7. We Use Only 10% Of Our Brain


This is a very popular myth and has a huge following. However, there is no scientific evidence proving this statement. This untrue scientific myth has been promoted extensively but could not be proved scientifically. Neurologists are of the opinion that we use 100% of our brain. It’s just that we don’t use 100% of brain at one time but we do use the entire brain over the course of day.

6. It Takes 7 Years To Swallow Digested Chewing Gum

swallow digested chewing gum

The bulk of chewing is made of rubbery polymers called Elastomers. Like any other indigestible substance Elastomers are excreted out of the body as waste. Chewing gum also contains digestible materials like flavoring and coloring agents and these substances don’t take 7 years to digest. These substances are normally digested and do not take any longer than other digestible substances to enter the blood stream.

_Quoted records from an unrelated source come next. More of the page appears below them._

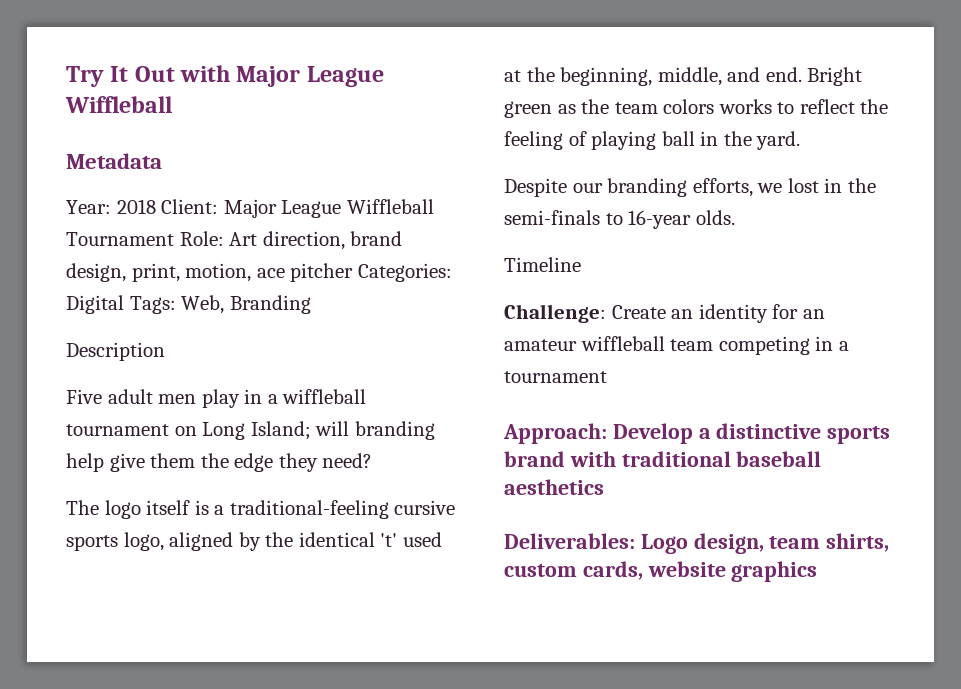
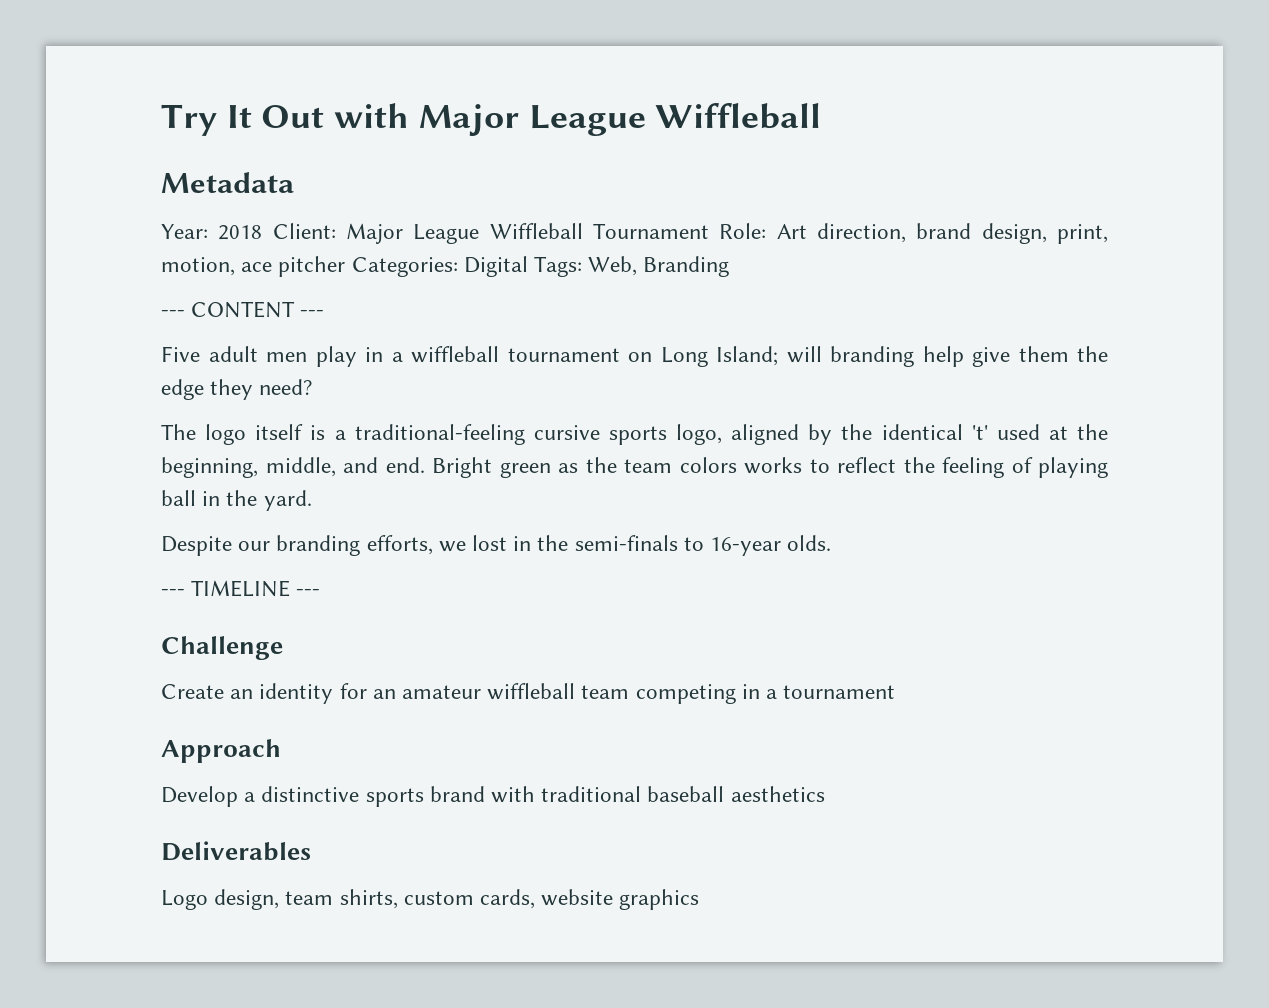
- Description
+ --- CONTENT ---
- Timeline
- Challenge: Create an identity for an amateur wiffleball team competing in a tournament
+ --- TIMELINE ---
+ Challenge
+ Create an identity for an amateur wiffleball team competing in a tournament
- Approach: Develop a distinctive sports brand with traditional baseball aesthetics
+ Approach
+ Develop a distinctive sports brand with traditional baseball aesthetics
- Deliverables: Logo design, team shirts, custom cards, website graphics
+ Deliverables
+ Logo design, team shirts, custom cards, website graphics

5. Mount Everest Is The Tallest Mountain On Earth

Mount Everest is the Tallest Mountain on Earth

Mount Everest is the tallest mountain on earth is again one of the creepy science myths that aren’t true. In fact, deciding which one is the highest depends on the way you measure the height. Height of Mount Everest is 29,035 feet and this makes it the tallest mountain above sea level. Mauna Kea Mountain located in Hawaii extends about 20,000 feet below sea level. This makes its total height 33,500 feet. This means that Mauna Kea is 4465 feet taller than Mount Everest. Now that you know the right answer; when someone asks you about the tallest mountain on earth, you know what to say.

4. Antibiotics kill Viruses

Antibiotics kill viruses

This creepy science myth is absolutely baseless. Antibiotics don’t have the ability to kill viruses. In fact, they are exclusively designed to kill bacteria. Using antibiotics for viral infections is actually the misuse of antibiotics and this can do you no good at all. Use of antibiotics for viral infections can cause drug resistance in bacteria commonly present in the body. This can cause bacterial infections that are not even treatable by the antibiotics you commonly use.

3. Dropping A Penny From Tall Building Will Kill Someone

Dropping a penny from tall building

How can people even think that a thing as small and as light weight as a penny can take lives? The terminal velocity of penny thrown down from a tall building is only 105 km/hr. This cannot do much damage to us. Getting hit by a penny is definitely annoying but it is not lethal at all. This creepy myth is not true but it doesn’t mean that you can drop pennies from tall buildings. This annoys people and is not nice.

2. Hair And Finger Nail Continue Growing After Death

Hair and Finger nail

This is probably the weirdest one in the list of the creepy science myths that aren’t true. It refutes the idea of ‘being dead’. Metabolism stops after death and body cannot produce anymore keratin in order to make hair and nails without cellular processes. But the thing is that nails of a dead person actually look bigger. This is not because they are growing, this is because the skin around nails retracts due to dehydration and this makes them look bigger.

1. Bats Are Blind


This myth has a very huge following. Most of the people think bats are blind because of their tiny eyes and their nocturnal hunting habits but studies prove otherwise. Studies have shown that all bats can see and they are sensitive to changing light. Some of the bats have 3 times better vision than humans.

The above list of creepy science myths that aren’t true should make you rethink your beliefs. It is not very easy to accept that the concepts passed on from generation to generation are not true at all. With ever-growing reasoning, it is justified to question the validity of scientific myths and try to look for the scientific evidence behind ideas you believe in. If there is no reliable scientific evidence, then it’s the time to stop conveying the myths.